I need every line from the start of the material below up to and including the line containing "razporejanjem obveznih dajatev.", restated exactly, with the pictures omitted.

(Data records)

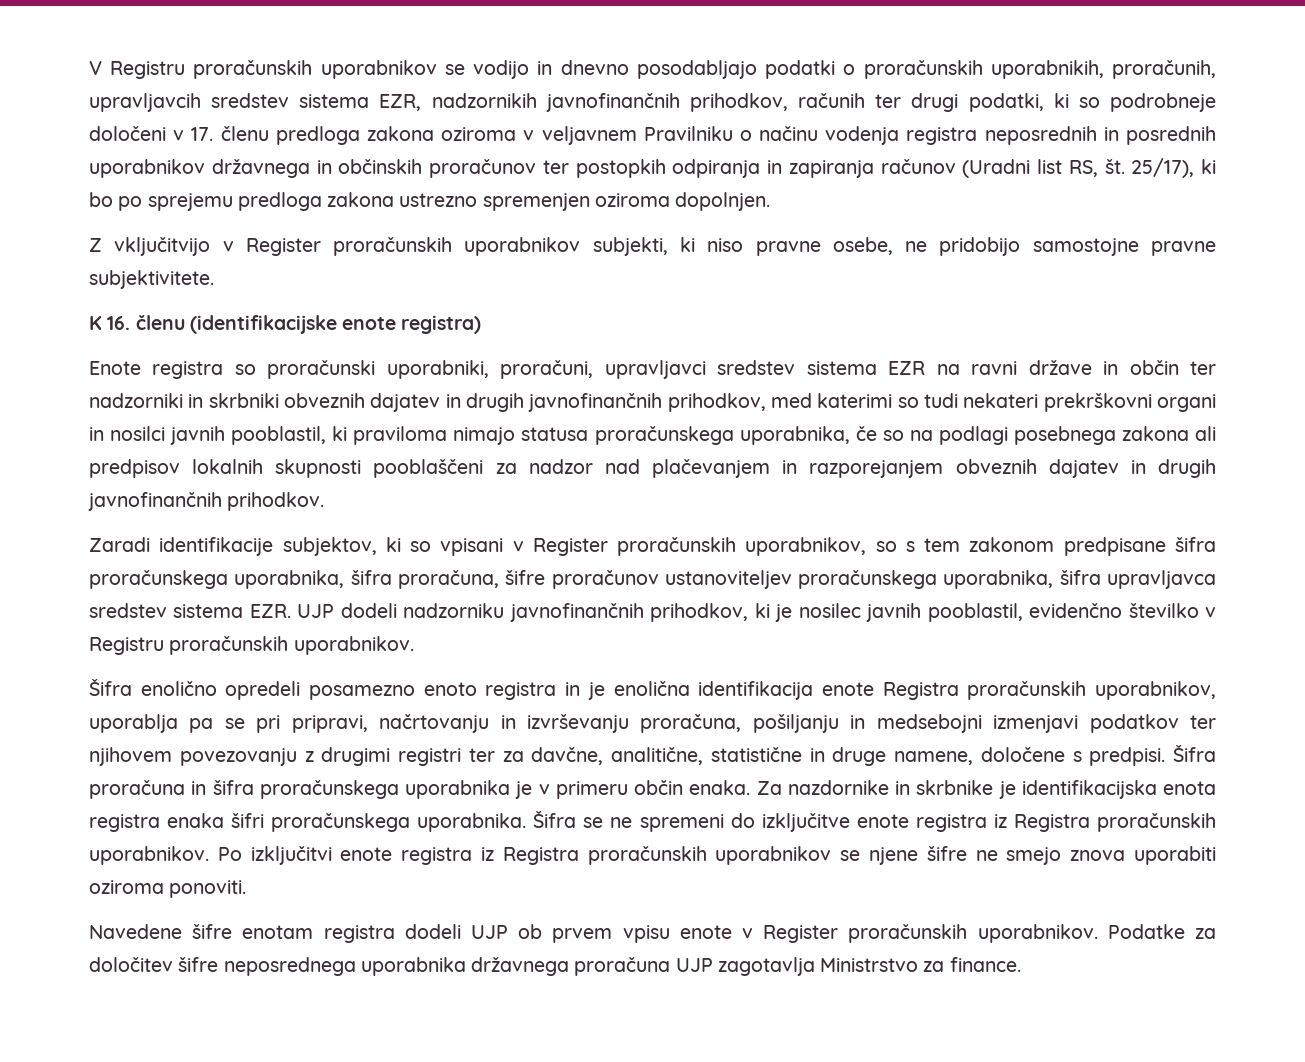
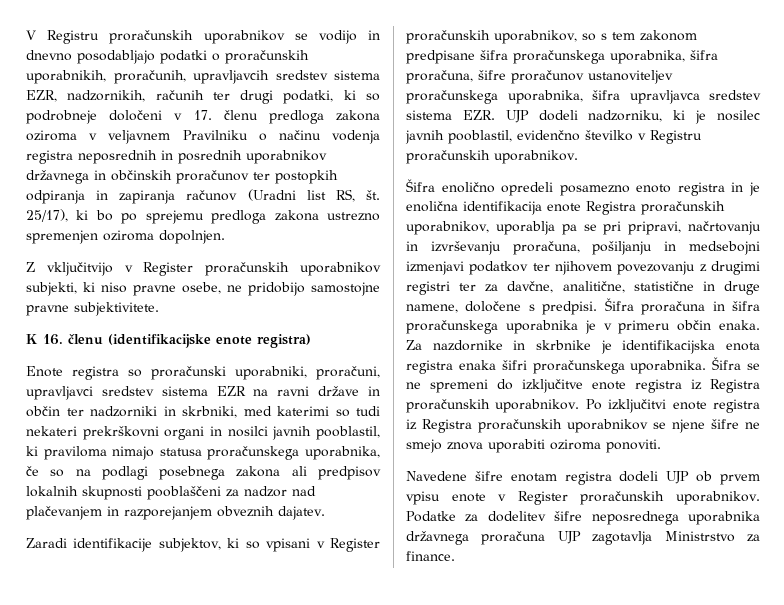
- V Registru proračunskih uporabnikov se vodijo in dnevno posodabljajo podatki o proračunskih uporabnikih, proračunih, upravljavcih sredstev sistema EZR, nadzornikih javnofinančnih prihodkov, računih ter drugi podatki, ki so podrobneje določeni v 17. členu predloga zakona oziroma v veljavnem Pravilniku o načinu vodenja registra neposrednih in posrednih uporabnikov državnega in občinskih proračunov ter postopkih odpiranja in zapiranja računov (Uradni list RS, št.
+ V Registru proračunskih uporabnikov se vodijo in dnevno posodabljajo podatki o proračunskih uporabnikih, proračunih, upravljavcih sredstev sistema EZR, nadzornikih, računih ter drugi podatki, ki so podrobneje določeni v 17. členu predloga zakona oziroma v veljavnem Pravilniku o načinu vodenja registra neposrednih in posrednih uporabnikov državnega in občinskih proračunov ter postopkih odpiranja in zapiranja računov (Uradni list RS, št.
- Enote registra so proračunski uporabniki, proračuni, upravljavci sredstev sistema EZR na ravni države in občin ter nadzorniki in skrbniki obveznih dajatev in drugih javnofinančnih prihodkov, med katerimi so tudi nekateri prekrškovni organi in nosilci javnih pooblastil, ki praviloma nimajo statusa proračunskega uporabnika, če so na podlagi posebnega zakona ali predpisov lokalnih skupnosti pooblaščeni za nadzor nad plačevanjem in razporejanjem obveznih dajatev in drugih javnofinančnih prihodkov.
+ Enote registra so proračunski uporabniki, proračuni, upravljavci sredstev sistema EZR na ravni države in občin ter nadzorniki in skrbniki, med katerimi so tudi nekateri prekrškovni organi in nosilci javnih pooblastil, ki praviloma nimajo statusa proračunskega uporabnika, če so na podlagi posebnega zakona ali predpisov lokalnih skupnosti pooblaščeni za nadzor nad plačevanjem in razporejanjem obveznih dajatev.
- Zaradi identifikacije subjektov, ki so vpisani v Register proračunskih uporabnikov, so s tem zakonom predpisane šifra proračunskega uporabnika, šifra proračuna, šifre proračunov ustanoviteljev proračunskega uporabnika, šifra upravljavca sredstev sistema EZR. UJP dodeli nadzorniku javnofinančnih prihodkov, ki je nosilec javnih pooblastil, evidenčno številko v Registru proračunskih uporabnikov.
+ Zaradi identifikacije subjektov, ki so vpisani v Register proračunskih uporabnikov, so s tem zakonom predpisane šifra proračunskega uporabnika, šifra proračuna, šifre proračunov ustanoviteljev proračunskega uporabnika, šifra upravljavca sredstev sistema EZR. UJP dodeli nadzorniku, ki je nosilec javnih pooblastil, evidenčno številko v Registru proračunskih uporabnikov.
- Podatke za določitev šifre neposrednega uporabnika državnega proračuna UJP zagotavlja Ministrstvo za finance.
+ Podatke za dodelitev šifre neposrednega uporabnika državnega proračuna UJP zagotavlja Ministrstvo za finance.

(End Data records)

### Task solution:
- V Registru proračunskih uporabnikov se vodijo in dnevno posodabljajo podatki o proračunskih uporabnikih, proračunih, upravljavcih sredstev sistema EZR, nadzornikih javnofinančnih prihodkov, računih ter drugi podatki, ki so podrobneje določeni v 17. členu predloga zakona oziroma v veljavnem Pravilniku o načinu vodenja registra neposrednih in posrednih uporabnikov državnega in občinskih proračunov ter postopkih odpiranja in zapiranja računov (Uradni list RS, št.
+ V Registru proračunskih uporabnikov se vodijo in dnevno posodabljajo podatki o proračunskih uporabnikih, proračunih, upravljavcih sredstev sistema EZR, nadzornikih, računih ter drugi podatki, ki so podrobneje določeni v 17. členu predloga zakona oziroma v veljavnem Pravilniku o načinu vodenja registra neposrednih in posrednih uporabnikov državnega in občinskih proračunov ter postopkih odpiranja in zapiranja računov (Uradni list RS, št.
- Enote registra so proračunski uporabniki, proračuni, upravljavci sredstev sistema EZR na ravni države in občin ter nadzorniki in skrbniki obveznih dajatev in drugih javnofinančnih prihodkov, med katerimi so tudi nekateri prekrškovni organi in nosilci javnih pooblastil, ki praviloma nimajo statusa proračunskega uporabnika, če so na podlagi posebnega zakona ali predpisov lokalnih skupnosti pooblaščeni za nadzor nad plačevanjem in razporejanjem obveznih dajatev in drugih javnofinančnih prihodkov.
+ Enote registra so proračunski uporabniki, proračuni, upravljavci sredstev sistema EZR na ravni države in občin ter nadzorniki in skrbniki, med katerimi so tudi nekateri prekrškovni organi in nosilci javnih pooblastil, ki praviloma nimajo statusa proračunskega uporabnika, če so na podlagi posebnega zakona ali predpisov lokalnih skupnosti pooblaščeni za nadzor nad plačevanjem in razporejanjem obveznih dajatev.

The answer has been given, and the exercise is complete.